The response depends on the type of training activity performed in addition to its aims. If the session involves a fairly intensive or extensive workout, aimed for example at improving certain muscle qualities (such as strength or stamina), a reasonable recovery period is imperative to give the body time to build new structures (enzymes, mitochondria, muscle fibres, etc.). Furthermore, in the case of particularly exhausting sessions, it is required to replenish energy reserves.
MINIMUM RECOVERY TIMES
Each type of characteristic stimulated will require different recovery times but, in principle, for a subject undergoing training of normal intensity, a 24-hr interval is sufficient; on the other hand, beginners should not ideally train more than every other day for at least the first two to three months. In the case of workouts which are particularly stressful on the joints, muscles and tendons, it is certainly preferable, particularly for the elderly and less active, to insert at least one to two rest days between two successive workouts.
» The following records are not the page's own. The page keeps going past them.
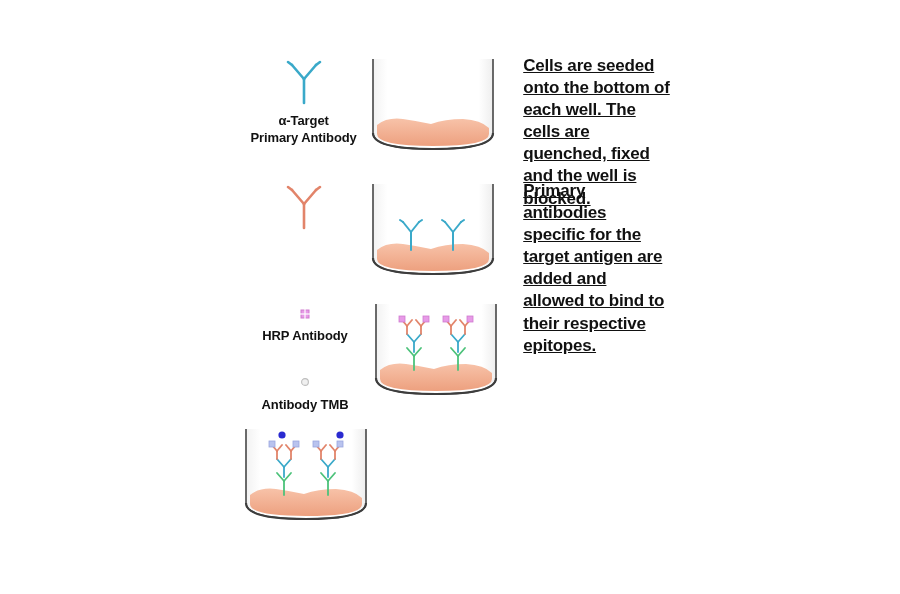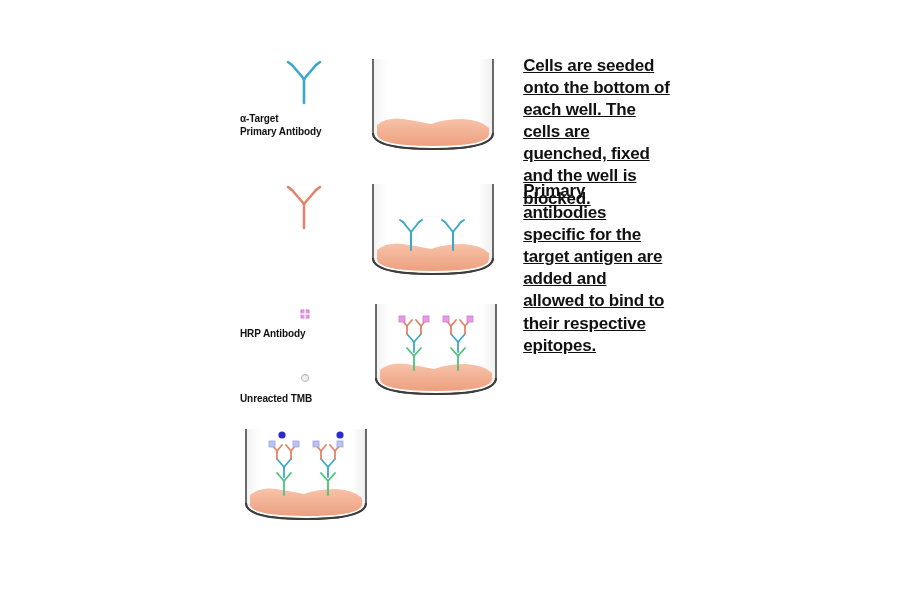--- a/index.html
+++ b/index.html
@@ -48,8 +48,8 @@
     justify-content: center;
   }
   .legend-label {
-    text-align: left;
-    font-size: 10px;
+    text-align: center;
+    font-size: 13px;
     font-weight: bold;
     line-height: 1.28;
     color: #111111;

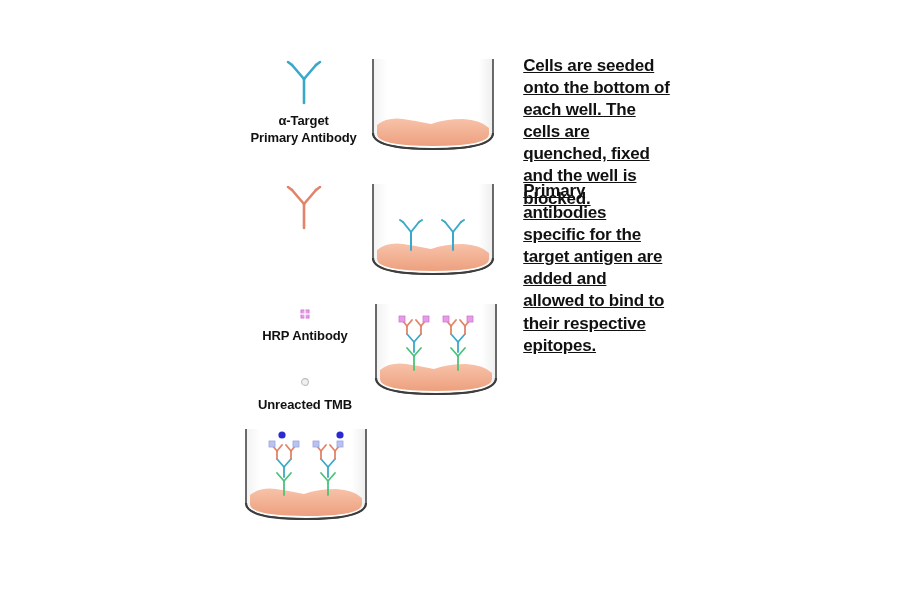--- a/index.html
+++ b/index.html
@@ -211,7 +211,7 @@
             <circle cx="7" cy="7" r="3.4" fill="#f0f0f0" stroke="#bdbdbd" stroke-width="1.1"></circle>
           </svg>
         </div>
-        <div class="legend-label">Unreacted TMB</div>
+        <div class="legend-label">Antibody TMB</div>
       </div>
     </div>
In such cases, the body must also reinforce these structures in order to prevent them from being damaged.
MAXIMUM TIME BETWEEN SESSIONS
Conversely, too long a time between one session and the next would lead to the positive gains from the first session being completely negated. In fact, any improvements the body makes to stimulated muscles (increased strength, stamina and so on), are only retained if they are maintained on a regular basis, otherwise they are lost since the body no longer has a need for them. Of course, the maximum interval between two successive workouts depends on the type or quality of the sessions but, for the average person, an interval of four days can already be deemed to be excessive.
WEIGHT LOSS AND METABOLIC DISORDERS
It is a completely different matter for those who are overweight or who suffer from metabolic disorders such as diabetes: in these cases daily physical activity is almost an obligation. Where exercise for weight loss is concerned, it is important to note that the bodyfs hormones respond to increased activity by increasing appetite or the capacity to absorb food, thereby increasing calorie intake. The result is that, within the space of a few days, the body re-establishes a balance, compensating for extra calorie burn with a higher calorie intake. Therefore if exercise is not prescribed in combination with a calorie restricted diet, on training days the balance will be maintained. However, on rest days calorie intake will be higher than calorie burn because more food is being consumed. Rest days between sessions therefore lead to additional weight gain, despite regular exercise. In such cases, it is essential to perform a small amount of exercise every day which, amongst other considerations, should not be too intense if weight loss is the objective. Finally in the case of diabetes sufferers, exercise has a positive effect on hormone levels, although it is necessary to adapt the subjectfs medication in response to this change. The subject is better able to manage this situation if the exercise time, duration and intensity are always the same every day; on the other hand if active and inactive days are alternated, such as by changing the time or type of exercise, it may be difficult to regulate the intake of medication.